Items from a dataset
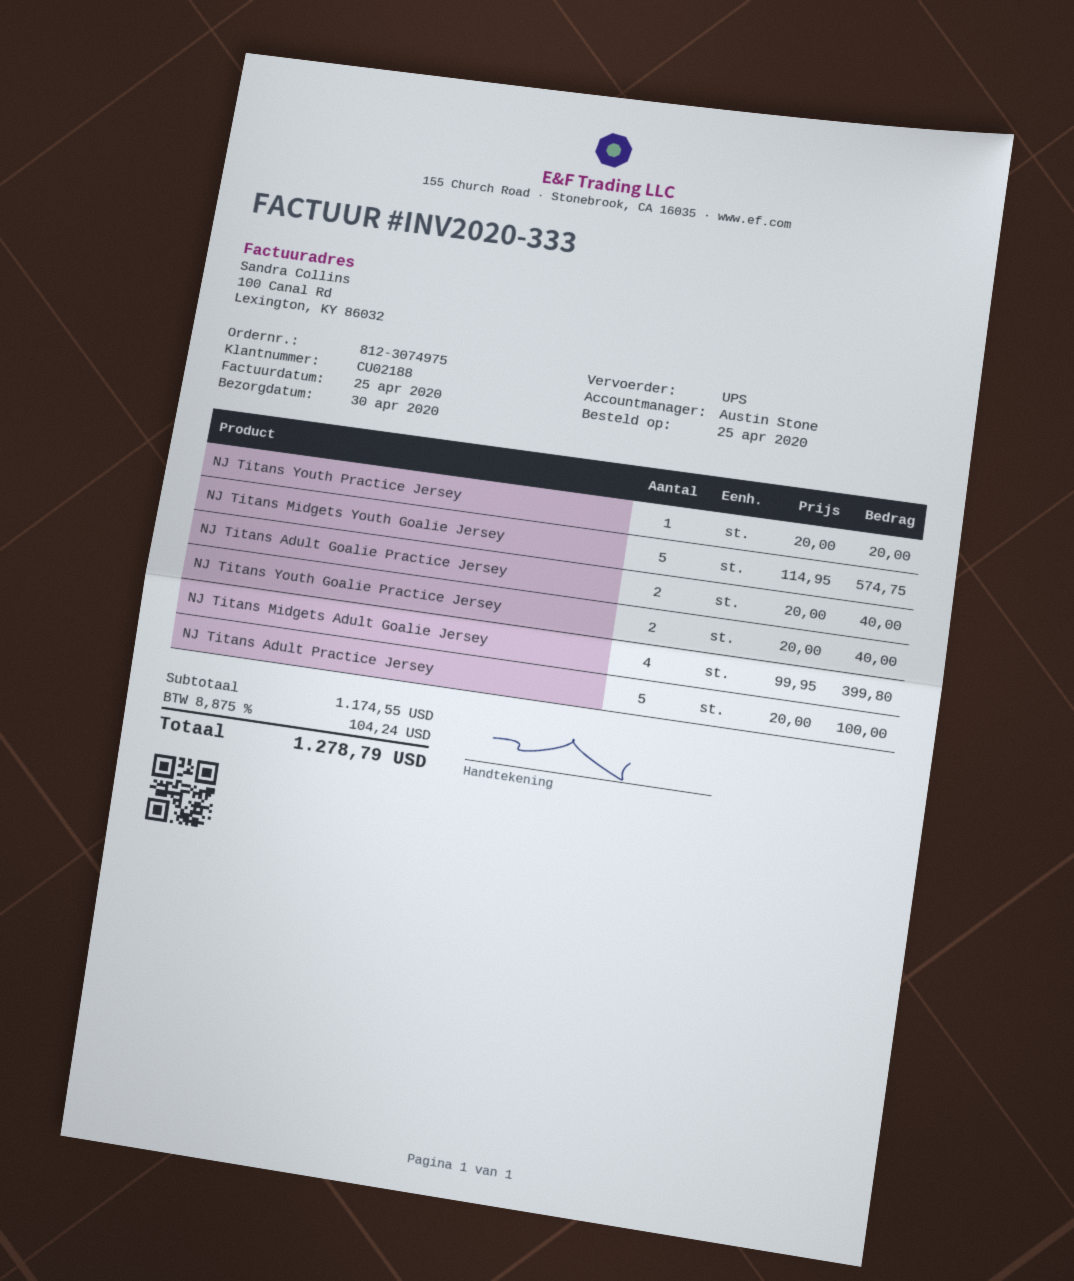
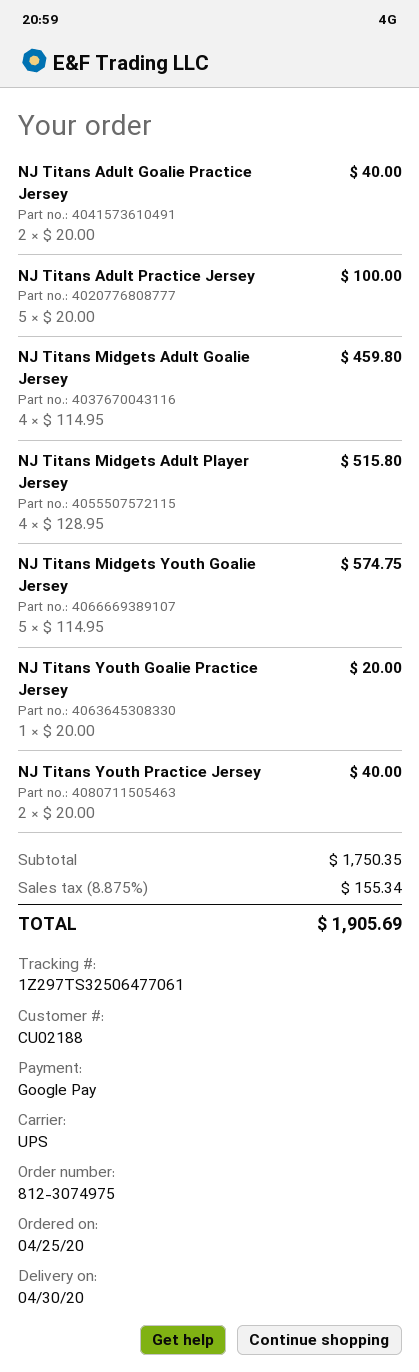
NJ Titans Youth Practice Jersey: 1 x 20.00 = 20.00 -> 2 x 20.00 = 40.00
NJ Titans Youth Goalie Practice Jersey: 2 x 20.00 = 40.00 -> 1 x 20.00 = 20.00
NJ Titans Midgets Adult Goalie Jersey: 4 x 99.95 = 399.80 -> 4 x 114.95 = 459.80
NJ Titans Midgets Adult Player Jersey: none -> 4 x 128.95 = 515.80
subtotal: 1174.55 -> 1750.35
tax: 8.875% = 104.24 -> 8.875% = 155.34
total: 1278.79 -> 1905.69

- _Task statement_: Starting at the line that contains "NJ Titans Youth Goalie", restate word for word every line through the last one in the records above. Return nothing else.

- _Output below_:
NJ Titans Youth Goalie Practice Jersey: 2 x 20.00 = 40.00 -> 1 x 20.00 = 20.00
NJ Titans Midgets Adult Goalie Jersey: 4 x 99.95 = 399.80 -> 4 x 114.95 = 459.80
NJ Titans Midgets Adult Player Jersey: none -> 4 x 128.95 = 515.80
subtotal: 1174.55 -> 1750.35
tax: 8.875% = 104.24 -> 8.875% = 155.34
total: 1278.79 -> 1905.69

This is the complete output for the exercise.